There is one upside to its popularity: To cater to the large number of tourists, several stalls now cook their dishes without pork or lard — making Newton the perfect place for those with dietary restrictions to try famous Singaporean pork/lard-based dishes like carrot cake and char kway teow.


3. Smith Street

Chinatown Complex Food Centre

Not your typical hawker center, Smith Street is an open-air food street located in the center of Chinatown. Each night, when the road is closed for pedestrian use, shop owners set out tables and open their food stalls for business — a throwback to the days when actual hawkers roamed the city, selling their foods from nomadic stalls.

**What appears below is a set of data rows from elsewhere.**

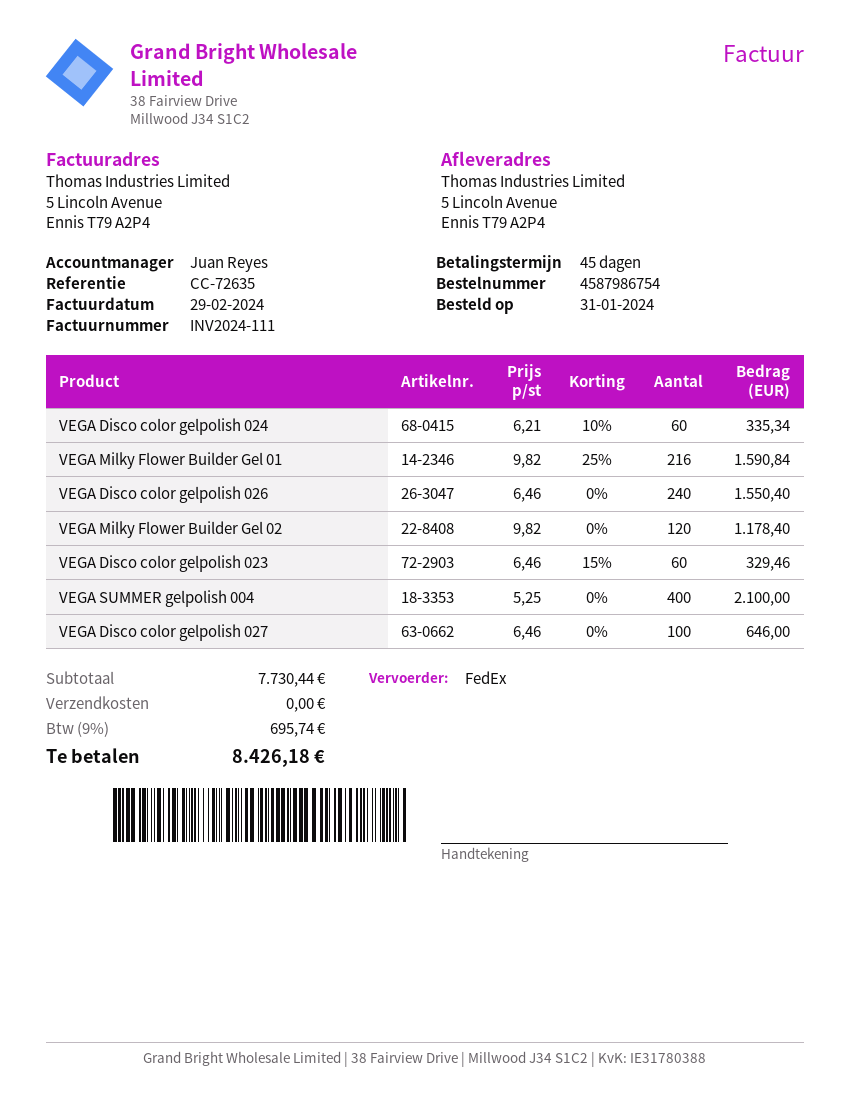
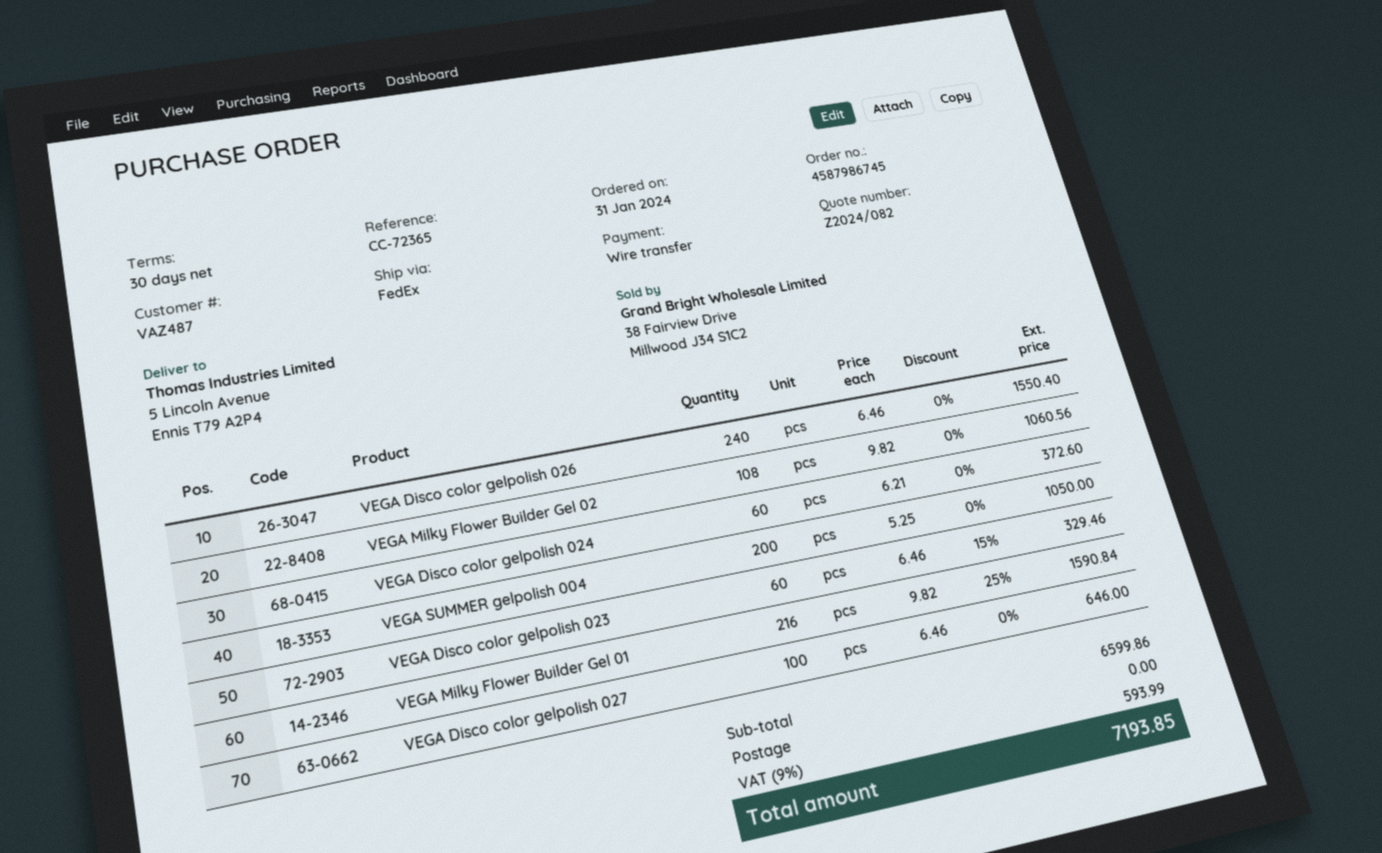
order number: 4587986754 -> 4587986745
payment terms: 45 days -> 30 days
reference: CC-72635 -> CC-72365
VEGA Disco color gelpolish 024: 60 x 6.21 - 10% = 335.34 -> 60 x 6.21 = 372.60
VEGA Milky Flower Builder Gel 02: 120 x 9.82 = 1178.40 -> 108 x 9.82 = 1060.56
VEGA SUMMER gelpolish 004: 400 x 5.25 = 2100.00 -> 200 x 5.25 = 1050.00
subtotal: 7730.44 -> 6599.86
tax: 9% = 695.74 -> 9% = 593.99
total: 8426.18 -> 7193.85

Smith Street is a relaxing place to be at night and best enjoyed with friends and beers.

4. Old Airport Road

Old Airport Road Hawker Market in Singapore

Arguably the best hawker center in Singapore, it’s worth trekking out to the Singaporean heartlands just for a meal at Old Airport Road. Here the dishes will be even cheaper and the food even tastier, and your dining companions will most likely all be locals. Best of all, Old Airport Road is where you’ll find some of the best chilli crab in Singapore — and for less than half the price of the big name seafood restaurants.

5. Lau Pa Sat

People eating street food in Singapore at the Lau Pa Sat market

Another historical hawker center, Lau Pa Sat is considered a national monument and has been in operation since the 1800s. Located in the heart of the CBD, Lau Pa Sat is often packed with businessmen at lunchtime — but when night falls, the atmosphere changes completely as satay stalls and beer vendors come out and set up an alfresco dining area. Forget the bars; you won’t find a better night in Singapore than enjoying sticks of chicken, beef, and prawn satay while knocking back cheap pints at Lau Pa Sat.

Have you been to Singapore? What was your favourite hawker centre?